When you don't have enough information to answer accurately:
- Say "I don't have that specific information"
- Offer to help find the right resource
- Never make up or guess at facts

2. Retrieval Quality Monitoring

Monitor your RAG pipeline's context relevance scores. Poor retrieval is the #1 cause of hallucinations.

3. Response Verification Layer

Add a verification step before delivering responses. Noveum.ai automatically evaluates every response against its context using our suite of 68+ scorers—no manual verification code needed. Simply enable hallucination detection in your dashboard and get instant alerts when responses don't match the provided context.

4. Continuous Monitoring

Hallucination patterns change over time.
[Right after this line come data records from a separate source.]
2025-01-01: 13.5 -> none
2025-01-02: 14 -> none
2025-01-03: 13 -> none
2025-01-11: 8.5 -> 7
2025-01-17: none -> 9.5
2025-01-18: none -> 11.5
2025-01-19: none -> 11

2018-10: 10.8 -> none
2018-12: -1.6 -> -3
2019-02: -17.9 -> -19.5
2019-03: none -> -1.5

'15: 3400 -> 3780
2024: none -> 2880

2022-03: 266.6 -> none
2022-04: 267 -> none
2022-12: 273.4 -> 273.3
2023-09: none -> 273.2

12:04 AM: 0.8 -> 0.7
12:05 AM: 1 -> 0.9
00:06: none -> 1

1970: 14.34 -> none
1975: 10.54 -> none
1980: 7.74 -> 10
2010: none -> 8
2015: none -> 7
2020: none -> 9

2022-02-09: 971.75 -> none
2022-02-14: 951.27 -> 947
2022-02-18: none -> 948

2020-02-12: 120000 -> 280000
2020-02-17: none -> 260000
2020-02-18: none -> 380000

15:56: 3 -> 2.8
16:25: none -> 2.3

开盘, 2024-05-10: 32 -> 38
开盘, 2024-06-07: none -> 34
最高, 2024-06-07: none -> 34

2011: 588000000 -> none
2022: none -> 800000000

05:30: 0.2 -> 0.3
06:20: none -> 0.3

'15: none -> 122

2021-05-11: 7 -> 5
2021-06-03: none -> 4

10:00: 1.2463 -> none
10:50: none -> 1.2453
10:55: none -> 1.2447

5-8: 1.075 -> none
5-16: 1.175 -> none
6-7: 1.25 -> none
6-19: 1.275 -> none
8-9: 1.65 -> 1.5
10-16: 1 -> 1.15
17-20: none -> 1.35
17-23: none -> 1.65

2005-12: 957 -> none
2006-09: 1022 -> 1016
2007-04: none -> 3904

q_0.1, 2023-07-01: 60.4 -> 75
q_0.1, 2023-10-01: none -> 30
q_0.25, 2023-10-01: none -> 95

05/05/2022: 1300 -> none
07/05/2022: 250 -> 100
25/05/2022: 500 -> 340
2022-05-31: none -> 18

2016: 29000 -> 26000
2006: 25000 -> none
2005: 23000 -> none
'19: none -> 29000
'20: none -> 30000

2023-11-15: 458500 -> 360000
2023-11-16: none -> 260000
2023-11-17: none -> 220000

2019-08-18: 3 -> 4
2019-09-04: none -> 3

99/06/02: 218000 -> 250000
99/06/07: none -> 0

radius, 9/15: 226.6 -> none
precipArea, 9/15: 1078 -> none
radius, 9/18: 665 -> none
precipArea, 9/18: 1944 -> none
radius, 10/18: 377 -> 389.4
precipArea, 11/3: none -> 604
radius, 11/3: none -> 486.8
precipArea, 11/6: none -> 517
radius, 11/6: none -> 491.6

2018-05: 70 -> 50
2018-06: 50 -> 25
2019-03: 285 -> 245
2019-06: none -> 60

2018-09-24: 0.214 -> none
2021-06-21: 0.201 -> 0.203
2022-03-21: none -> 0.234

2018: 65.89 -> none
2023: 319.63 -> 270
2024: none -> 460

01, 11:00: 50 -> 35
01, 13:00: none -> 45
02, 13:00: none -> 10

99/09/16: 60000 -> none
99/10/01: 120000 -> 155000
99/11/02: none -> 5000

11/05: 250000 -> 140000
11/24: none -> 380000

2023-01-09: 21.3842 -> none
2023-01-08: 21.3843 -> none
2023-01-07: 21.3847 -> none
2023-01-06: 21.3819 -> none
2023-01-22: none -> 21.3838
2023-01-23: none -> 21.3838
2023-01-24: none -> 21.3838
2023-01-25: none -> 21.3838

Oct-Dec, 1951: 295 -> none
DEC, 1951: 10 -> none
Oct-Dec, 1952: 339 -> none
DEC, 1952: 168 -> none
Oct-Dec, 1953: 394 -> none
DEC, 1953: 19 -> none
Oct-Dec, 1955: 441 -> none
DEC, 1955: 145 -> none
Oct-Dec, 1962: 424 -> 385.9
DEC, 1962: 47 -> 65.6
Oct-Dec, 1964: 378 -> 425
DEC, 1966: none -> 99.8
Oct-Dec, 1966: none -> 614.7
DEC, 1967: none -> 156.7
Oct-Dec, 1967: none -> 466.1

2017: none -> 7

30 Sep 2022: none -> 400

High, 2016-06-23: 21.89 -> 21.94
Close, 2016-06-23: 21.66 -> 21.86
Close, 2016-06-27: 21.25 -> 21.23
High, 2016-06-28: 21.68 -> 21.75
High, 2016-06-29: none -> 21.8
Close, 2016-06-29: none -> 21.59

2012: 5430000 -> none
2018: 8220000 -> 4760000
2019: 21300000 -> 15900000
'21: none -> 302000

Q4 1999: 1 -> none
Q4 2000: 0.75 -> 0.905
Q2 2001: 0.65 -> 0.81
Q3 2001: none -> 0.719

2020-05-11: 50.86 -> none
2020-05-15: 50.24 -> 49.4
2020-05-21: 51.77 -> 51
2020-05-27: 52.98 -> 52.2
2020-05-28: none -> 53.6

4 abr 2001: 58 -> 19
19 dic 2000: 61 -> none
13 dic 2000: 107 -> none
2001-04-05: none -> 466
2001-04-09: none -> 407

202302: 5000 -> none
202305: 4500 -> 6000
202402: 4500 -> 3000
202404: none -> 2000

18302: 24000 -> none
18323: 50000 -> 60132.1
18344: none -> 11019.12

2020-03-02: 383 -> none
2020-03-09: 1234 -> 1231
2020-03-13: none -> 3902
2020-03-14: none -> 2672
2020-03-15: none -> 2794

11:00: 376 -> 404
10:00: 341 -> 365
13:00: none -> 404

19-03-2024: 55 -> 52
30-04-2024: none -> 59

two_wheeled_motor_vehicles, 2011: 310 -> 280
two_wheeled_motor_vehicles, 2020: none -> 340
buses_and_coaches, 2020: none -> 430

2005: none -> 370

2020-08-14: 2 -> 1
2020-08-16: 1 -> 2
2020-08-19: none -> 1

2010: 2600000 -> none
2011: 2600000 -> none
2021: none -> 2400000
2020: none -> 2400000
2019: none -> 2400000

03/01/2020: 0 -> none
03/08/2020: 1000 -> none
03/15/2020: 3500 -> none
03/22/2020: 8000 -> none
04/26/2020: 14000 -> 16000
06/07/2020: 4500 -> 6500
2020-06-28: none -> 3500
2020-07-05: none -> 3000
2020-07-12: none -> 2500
Monitor trends and adjust your prompts and retrieval strategies accordingly.


Frequently Asked Questions

How common are AI hallucinations?

Studies suggest that LLMs hallucinate between 3-27% of the time depending on the task and model. For RAG systems with poor retrieval, rates can be even higher.

Can hallucinations be completely eliminated?

No current technology can guarantee zero hallucinations. The goal is to detect them before they reach users and continuously reduce their frequency through better prompts, retrieval, and model selection.

What's the difference between faithfulness and groundedness?

Faithfulness measures whether the response contradicts the provided context. Groundedness measures whether claims are supported by the context at all. A response can be faithful (not contradicting) but not grounded (adding unsupported information).

How does Noveum.ai handle real-time detection?

Every trace is evaluated automatically as it's captured. Scores are computed in near-real-time, and alerts are triggered immediately when thresholds are crossed.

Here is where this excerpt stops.